Before and after images

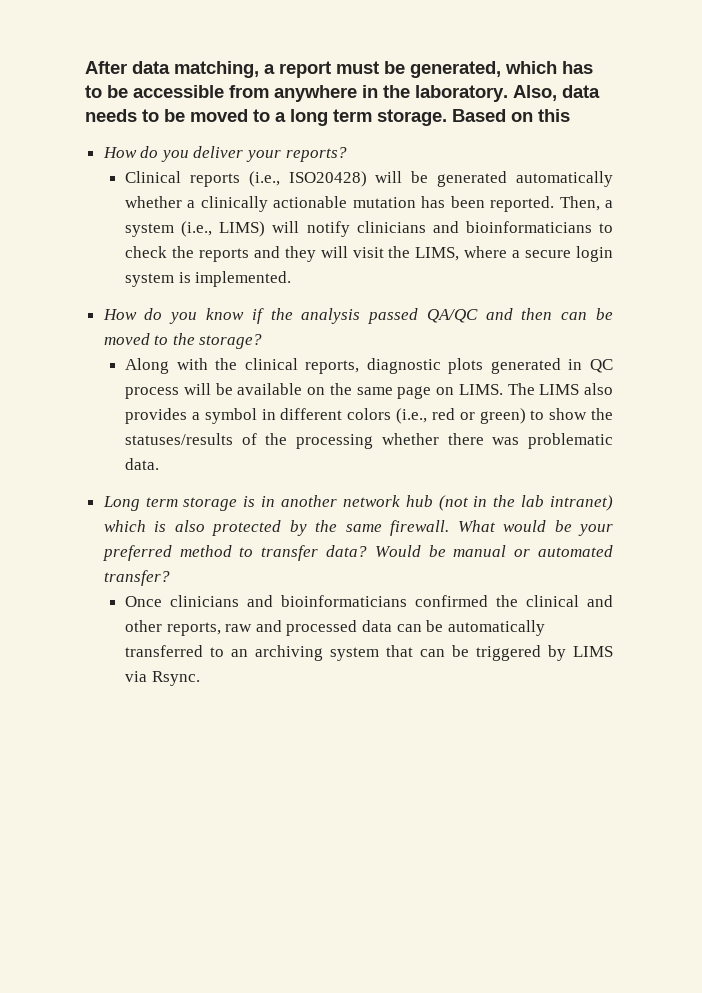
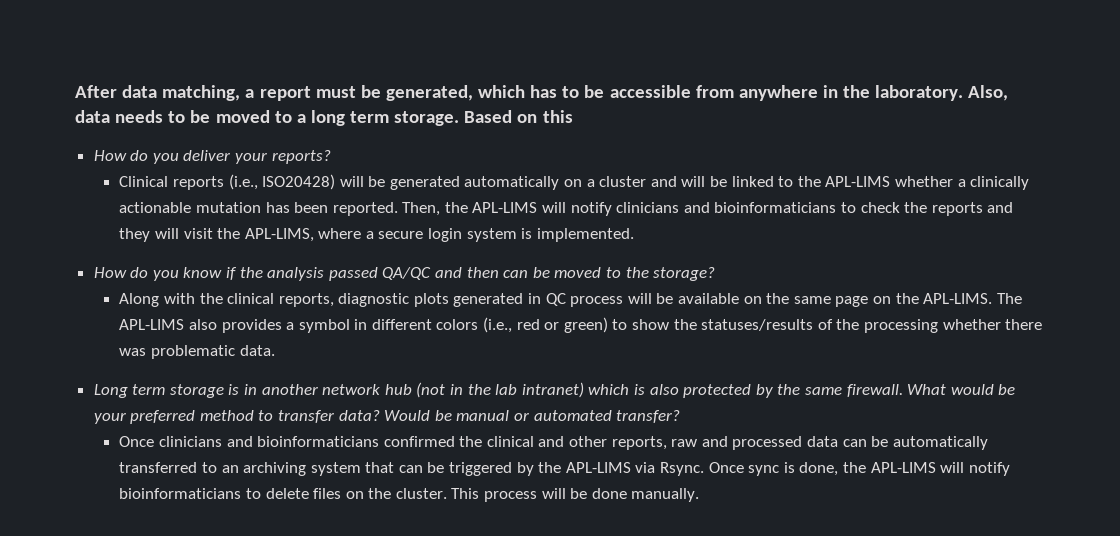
(613, 179) none -> [564,176,891,187] on a cluster and will be linked to the APL-LIMS
[605,200,614,208] [125,221,266,237] a system (i.e., LIMS) -> [444,202,538,213] the APL-LIMS
[415,247,460,261] LIMS, -> [244,228,314,242] APL-LIMS,
[458,383,580,395] LIMS. The LIMS -> [895,293,1022,304] [119,319,185,330] the APL-LIMS. The APL-LIMS
[572,646,613,657] [125,671,200,686] LIMS via Rsync. -> [538,462,1010,476] [119,488,700,502] the APL-LIMS via Rsync. Once sync is done, the APL-LIMS will notify bioinformaticians to delete files on the cluster. This process will be done manually.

== INSTRUCTIONS TO FOLLOW ==
Repeat the records above exactly, without pictures.

== SOLUTION TO THIS PROBLEM ==
(613, 179) none -> [564,176,891,187] on a cluster and will be linked to the APL-LIMS
[605,200,614,208] [125,221,266,237] a system (i.e., LIMS) -> [444,202,538,213] the APL-LIMS
[415,247,460,261] LIMS, -> [244,228,314,242] APL-LIMS,
[458,383,580,395] LIMS. The LIMS -> [895,293,1022,304] [119,319,185,330] the APL-LIMS. The APL-LIMS
[572,646,613,657] [125,671,200,686] LIMS via Rsync. -> [538,462,1010,476] [119,488,700,502] the APL-LIMS via Rsync. Once sync is done, the APL-LIMS will notify bioinformaticians to delete files on the cluster. This process will be done manually.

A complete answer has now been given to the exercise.